On the benchmark instances used in this work (see Section 'Computational results'), the current implementation of the DP algorithm is around five times faster than a naive implementation developed with a first version of the heuristic algorithm. There are two main reasons for that difference in performance.

First, instead of creating or updating states using a transition function while browsing already solved states, our DP implementation browse the yet unsolved DP states in such a way that when browsing a given state all state costs needed for its computation are already computed. This allows us to solve the great majority of the states with a single min operation on three summations that is computed much faster than the conditional branching instructions needed for verifying the existence of a given state and the need of updating its cost.

Therefore, our DP algorithm consists only of a series of cycles; all of them performing and summation operations without the use of any conditional branching instructions besides the (inevitable) cycle termination conditions. Browsing states instead of creating them accelerates the DP algorithm execution but, on the other hand, precludes the use of fathoming of suboptimal states (Morin and Marsten, 1976). Note that the described implementation of the DP algorithm does not compute the optimal routes but only their costs. Whenever the optimal routes need to be computed, a slightly more time-consuming version of the DP algorithm that maintains state-to-state pointers, has to be used.

Now, suppose that the DP algorithm had been run for a given loading plan and also consider a new loading plan constructed by swapping the content of any two positions of the original loading plan. It is clear that the cost of states in which the swapped clients were not yet served do not change. Also, note that the cost of reaching the final states from states in which both swapped clients were already served neither change. The costs of reaching the final stages can be computed for all states by executing the DP algorithm in an inverse fashion (from the final states to the initial states).

Therefore, once the DP algorithm has been run in a direct and inverse fashion for a given loading plan, it is possible to compute the cost of optimal routes of loading plans in which two clients had been swapped by recomputing only the cost of states where one of the clients that were swapped was already served and the other was not served yet. Note that this strategy is general and can be applied to moves other than swap. In the instances considered in this paper (with 33 clients and three stacks), the DP algorithm has 4752 states. Only 8.59% of those states must be recomputed in the best case (the two clients being swapped are consecutively stored in the same stack). On the other hand, in the worst case (the two clients are stored in the first and last positions of different stacks), 86.83% of the states must be recomputed. The average percentage of states that have to be recomputed over all the swap neighborhood is equal to 45.11%. Therefore, one can argue that this method would be able to reduce the computational time associated with the computation of the cost of the whole swap neighborhood by a little more than a half.

On the other hand, as noted before, the computational time of the DP algorithm greatly depends on implementation issues.
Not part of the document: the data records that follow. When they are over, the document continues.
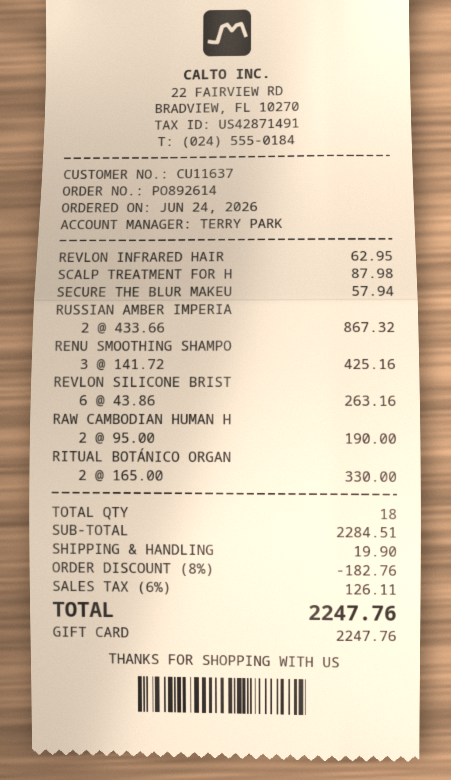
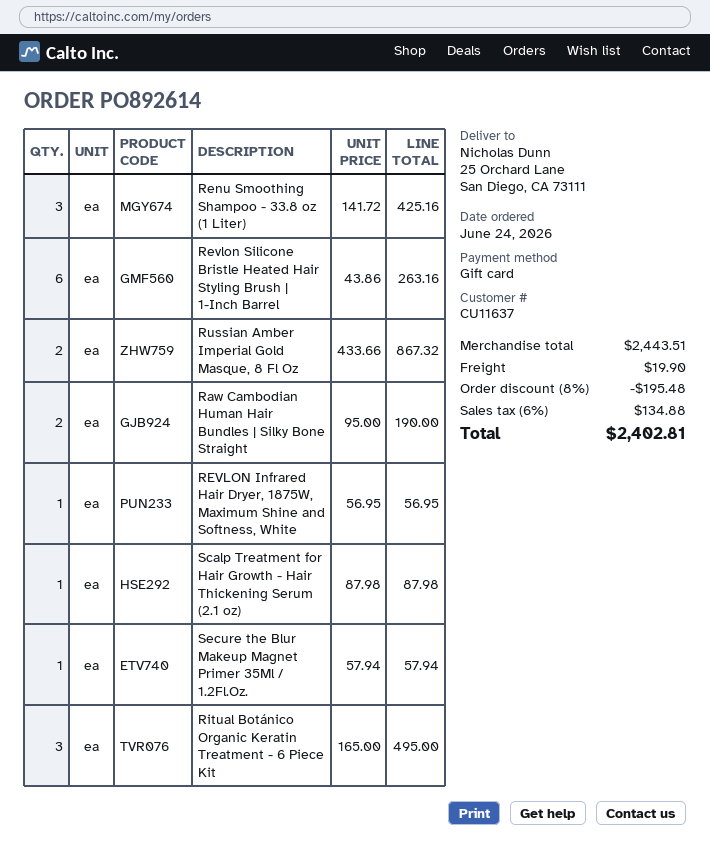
REVLON INFRARED HAIR: 1 x 62.95 = 62.95 -> 1 x 56.95 = 56.95
RITUAL BOTÁNICO ORGAN: 2 x 165.00 = 330.00 -> 3 x 165.00 = 495.00
subtotal: 2284.51 -> 2443.51
discount: 8% = 182.76 -> 8% = 195.48
tax: 6% = 126.11 -> 6% = 134.88
total: 2247.76 -> 2402.81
The need of maintaining two state matrixes for the current solution (with the cost of reaching each state from the initial and the final states) plus the need of updating some of the states for the solution being evaluated imply the need of some degree of copying and conditional branching. As a consequence, in our implementation, the Δ-evaluation underperforms the DP algorithm executed from scratch when computing the cost of each candidate solution in the whole swap neighborhood. Also note that for more complex neighborhoods, with more clients being moved, the percentages given in the previous paragraph would increase, making the Δ-evaluation less appealing.

Another way to deal with this high computational cost would be obtaining the costs of the routes associated with the neighbor loading plans heuristically. This idea was actually implemented in the context of this work by replacing the DP algorithm with a 2-exchange local search algorithm developed for the problem in Urrutia et al. (2012). In this approach, every time a neighbor solution is evaluated, the move is performed in both routes instead of being performed in the loading plan. Then, the local search is applied on both routes and the cost of the locally optimal solution found is then returned as the cost of the neighbor. The neighbor solution that is finally selected in each iteration has its optimal routes computed via DP. Note that, due to the restrictions of the problem and the fixed loading plan, the size of the 2-exchange neighborhood used in the local search is linear with respect to the number of clients opposed to the quadratic size of the same neighborhood in the context of the traveling salesman problem. In consequence, the local search is faster than the DP algorithm. Although when applying this idea, computational results showed a decrease of as much as 50% in cost evaluation time, the decrease on quality on the selection of the next current solution within the search usually deteriorated the quality of the best solution found in a fixed period of time.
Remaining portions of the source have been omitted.